# ACTIVITY
Give every line of the listing word for word, beginning at the first and including the line with "payment method: cash -> gift card" as the last.
::: DATA IN THIS EXERCISE
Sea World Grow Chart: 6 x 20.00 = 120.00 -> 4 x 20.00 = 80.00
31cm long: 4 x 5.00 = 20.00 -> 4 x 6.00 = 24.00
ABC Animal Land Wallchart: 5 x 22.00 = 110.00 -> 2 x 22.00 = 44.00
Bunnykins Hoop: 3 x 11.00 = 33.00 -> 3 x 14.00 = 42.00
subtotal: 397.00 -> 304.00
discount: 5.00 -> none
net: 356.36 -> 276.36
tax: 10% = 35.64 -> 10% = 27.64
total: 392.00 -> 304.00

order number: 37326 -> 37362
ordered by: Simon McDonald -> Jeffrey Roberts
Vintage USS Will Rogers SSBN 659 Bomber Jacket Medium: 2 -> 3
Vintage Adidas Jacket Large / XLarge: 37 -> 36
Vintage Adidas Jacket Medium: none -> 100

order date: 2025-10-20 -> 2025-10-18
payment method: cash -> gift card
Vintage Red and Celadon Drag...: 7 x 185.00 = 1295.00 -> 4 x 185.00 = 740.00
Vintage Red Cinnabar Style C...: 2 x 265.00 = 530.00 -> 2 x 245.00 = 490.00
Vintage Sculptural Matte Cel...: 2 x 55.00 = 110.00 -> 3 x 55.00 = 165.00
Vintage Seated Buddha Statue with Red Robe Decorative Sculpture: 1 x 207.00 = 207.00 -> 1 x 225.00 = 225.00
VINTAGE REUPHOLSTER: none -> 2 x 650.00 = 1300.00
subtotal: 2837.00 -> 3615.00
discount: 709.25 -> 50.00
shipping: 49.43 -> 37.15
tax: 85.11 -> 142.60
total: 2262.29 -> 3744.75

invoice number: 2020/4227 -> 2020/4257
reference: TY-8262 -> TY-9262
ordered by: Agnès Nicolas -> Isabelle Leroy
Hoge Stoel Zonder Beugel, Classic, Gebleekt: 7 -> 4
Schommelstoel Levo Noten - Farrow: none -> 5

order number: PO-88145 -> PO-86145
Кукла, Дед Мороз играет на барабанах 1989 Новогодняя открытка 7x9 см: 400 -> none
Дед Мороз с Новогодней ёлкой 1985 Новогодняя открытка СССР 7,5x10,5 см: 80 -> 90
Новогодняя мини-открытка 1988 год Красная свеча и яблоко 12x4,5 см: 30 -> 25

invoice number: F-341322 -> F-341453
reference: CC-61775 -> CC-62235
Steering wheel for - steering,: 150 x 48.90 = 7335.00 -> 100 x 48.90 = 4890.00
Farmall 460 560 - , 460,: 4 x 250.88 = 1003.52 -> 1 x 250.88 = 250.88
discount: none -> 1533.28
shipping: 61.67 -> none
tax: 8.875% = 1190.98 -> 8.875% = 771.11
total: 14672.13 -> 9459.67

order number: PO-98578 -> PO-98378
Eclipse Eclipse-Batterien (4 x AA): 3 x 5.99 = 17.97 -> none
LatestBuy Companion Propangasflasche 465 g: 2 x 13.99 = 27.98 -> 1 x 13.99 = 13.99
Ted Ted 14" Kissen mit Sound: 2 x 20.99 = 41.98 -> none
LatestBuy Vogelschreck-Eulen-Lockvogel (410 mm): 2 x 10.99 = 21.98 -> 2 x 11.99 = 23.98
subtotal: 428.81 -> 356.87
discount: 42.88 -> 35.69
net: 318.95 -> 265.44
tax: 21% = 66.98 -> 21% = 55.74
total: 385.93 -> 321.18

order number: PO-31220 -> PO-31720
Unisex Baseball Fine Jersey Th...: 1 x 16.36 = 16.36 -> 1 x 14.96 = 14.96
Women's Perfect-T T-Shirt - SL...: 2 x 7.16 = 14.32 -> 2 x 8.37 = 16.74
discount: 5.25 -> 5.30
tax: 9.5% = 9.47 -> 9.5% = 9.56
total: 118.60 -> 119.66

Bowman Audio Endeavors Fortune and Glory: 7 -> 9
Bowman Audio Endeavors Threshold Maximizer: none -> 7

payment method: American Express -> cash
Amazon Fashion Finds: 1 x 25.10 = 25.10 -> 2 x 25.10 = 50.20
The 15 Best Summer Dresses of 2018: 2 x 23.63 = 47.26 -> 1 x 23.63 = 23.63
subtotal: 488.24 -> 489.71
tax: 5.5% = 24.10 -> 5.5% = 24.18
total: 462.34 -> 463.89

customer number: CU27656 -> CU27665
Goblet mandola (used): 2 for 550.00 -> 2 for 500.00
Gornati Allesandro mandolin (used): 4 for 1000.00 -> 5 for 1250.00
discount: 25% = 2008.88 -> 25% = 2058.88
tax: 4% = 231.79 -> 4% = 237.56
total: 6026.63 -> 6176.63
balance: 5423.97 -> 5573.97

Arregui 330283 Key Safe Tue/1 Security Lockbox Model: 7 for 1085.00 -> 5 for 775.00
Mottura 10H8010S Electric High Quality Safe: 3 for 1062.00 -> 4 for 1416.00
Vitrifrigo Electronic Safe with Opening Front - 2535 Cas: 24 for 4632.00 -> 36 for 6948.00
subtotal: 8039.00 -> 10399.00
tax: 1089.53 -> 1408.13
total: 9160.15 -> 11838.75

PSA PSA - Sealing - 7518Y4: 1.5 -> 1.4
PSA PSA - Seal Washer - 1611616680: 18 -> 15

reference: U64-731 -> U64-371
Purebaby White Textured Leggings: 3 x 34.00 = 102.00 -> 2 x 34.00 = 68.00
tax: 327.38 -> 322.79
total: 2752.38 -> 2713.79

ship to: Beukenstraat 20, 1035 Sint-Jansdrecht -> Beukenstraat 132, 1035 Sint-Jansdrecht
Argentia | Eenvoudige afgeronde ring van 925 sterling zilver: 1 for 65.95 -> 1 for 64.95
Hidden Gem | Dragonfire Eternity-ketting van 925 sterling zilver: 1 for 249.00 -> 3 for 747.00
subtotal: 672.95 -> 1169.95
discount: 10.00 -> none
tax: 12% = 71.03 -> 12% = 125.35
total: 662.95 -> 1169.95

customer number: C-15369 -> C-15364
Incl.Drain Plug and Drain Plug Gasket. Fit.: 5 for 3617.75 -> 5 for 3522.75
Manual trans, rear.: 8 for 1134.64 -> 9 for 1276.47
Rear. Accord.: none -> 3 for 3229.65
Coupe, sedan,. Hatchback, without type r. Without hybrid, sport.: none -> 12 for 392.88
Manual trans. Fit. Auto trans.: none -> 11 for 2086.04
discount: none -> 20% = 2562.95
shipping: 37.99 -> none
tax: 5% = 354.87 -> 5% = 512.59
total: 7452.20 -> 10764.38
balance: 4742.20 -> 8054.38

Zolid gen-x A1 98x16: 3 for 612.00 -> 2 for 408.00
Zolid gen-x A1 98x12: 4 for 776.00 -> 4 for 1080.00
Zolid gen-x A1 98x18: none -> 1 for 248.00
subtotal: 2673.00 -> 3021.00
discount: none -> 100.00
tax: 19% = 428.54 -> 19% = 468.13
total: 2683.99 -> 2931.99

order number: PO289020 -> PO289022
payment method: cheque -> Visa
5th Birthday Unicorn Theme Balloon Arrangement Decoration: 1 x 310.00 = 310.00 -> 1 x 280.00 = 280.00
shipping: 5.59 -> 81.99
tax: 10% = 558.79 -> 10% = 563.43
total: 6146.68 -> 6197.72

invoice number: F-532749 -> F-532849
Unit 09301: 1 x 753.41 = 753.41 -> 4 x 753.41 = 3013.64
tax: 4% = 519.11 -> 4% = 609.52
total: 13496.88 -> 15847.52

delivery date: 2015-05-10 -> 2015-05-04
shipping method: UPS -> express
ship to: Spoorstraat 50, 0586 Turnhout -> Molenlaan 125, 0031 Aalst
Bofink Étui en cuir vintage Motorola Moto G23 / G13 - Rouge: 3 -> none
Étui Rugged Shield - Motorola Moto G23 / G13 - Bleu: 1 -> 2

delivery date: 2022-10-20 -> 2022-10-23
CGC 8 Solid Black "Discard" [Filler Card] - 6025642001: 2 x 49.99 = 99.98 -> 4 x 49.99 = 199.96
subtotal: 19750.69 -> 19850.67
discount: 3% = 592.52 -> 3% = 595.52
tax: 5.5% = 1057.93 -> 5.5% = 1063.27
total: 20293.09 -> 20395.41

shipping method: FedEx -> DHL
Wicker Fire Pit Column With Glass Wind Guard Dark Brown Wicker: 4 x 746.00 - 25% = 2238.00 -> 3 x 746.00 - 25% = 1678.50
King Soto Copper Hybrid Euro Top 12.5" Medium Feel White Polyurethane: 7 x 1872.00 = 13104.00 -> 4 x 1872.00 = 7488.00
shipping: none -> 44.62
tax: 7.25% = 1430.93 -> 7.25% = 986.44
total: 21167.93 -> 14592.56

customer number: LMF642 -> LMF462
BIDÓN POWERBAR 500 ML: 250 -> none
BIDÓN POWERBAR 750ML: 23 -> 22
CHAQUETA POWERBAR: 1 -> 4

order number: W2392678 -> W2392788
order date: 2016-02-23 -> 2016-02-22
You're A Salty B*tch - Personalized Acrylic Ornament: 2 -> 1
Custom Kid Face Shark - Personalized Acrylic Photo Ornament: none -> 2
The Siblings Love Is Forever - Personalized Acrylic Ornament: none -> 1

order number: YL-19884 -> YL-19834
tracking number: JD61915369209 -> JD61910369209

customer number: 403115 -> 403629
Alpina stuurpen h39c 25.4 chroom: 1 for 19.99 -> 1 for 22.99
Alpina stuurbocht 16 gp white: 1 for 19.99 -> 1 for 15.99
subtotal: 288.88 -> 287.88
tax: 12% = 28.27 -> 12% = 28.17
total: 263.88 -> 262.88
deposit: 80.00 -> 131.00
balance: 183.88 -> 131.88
::::::
# SOLUTION FOR THIS EXERCISE
Sea World Grow Chart: 6 x 20.00 = 120.00 -> 4 x 20.00 = 80.00
31cm long: 4 x 5.00 = 20.00 -> 4 x 6.00 = 24.00
ABC Animal Land Wallchart: 5 x 22.00 = 110.00 -> 2 x 22.00 = 44.00
Bunnykins Hoop: 3 x 11.00 = 33.00 -> 3 x 14.00 = 42.00
subtotal: 397.00 -> 304.00
discount: 5.00 -> none
net: 356.36 -> 276.36
tax: 10% = 35.64 -> 10% = 27.64
total: 392.00 -> 304.00

order number: 37326 -> 37362
ordered by: Simon McDonald -> Jeffrey Roberts
Vintage USS Will Rogers SSBN 659 Bomber Jacket Medium: 2 -> 3
Vintage Adidas Jacket Large / XLarge: 37 -> 36
Vintage Adidas Jacket Medium: none -> 100

order date: 2025-10-20 -> 2025-10-18
payment method: cash -> gift card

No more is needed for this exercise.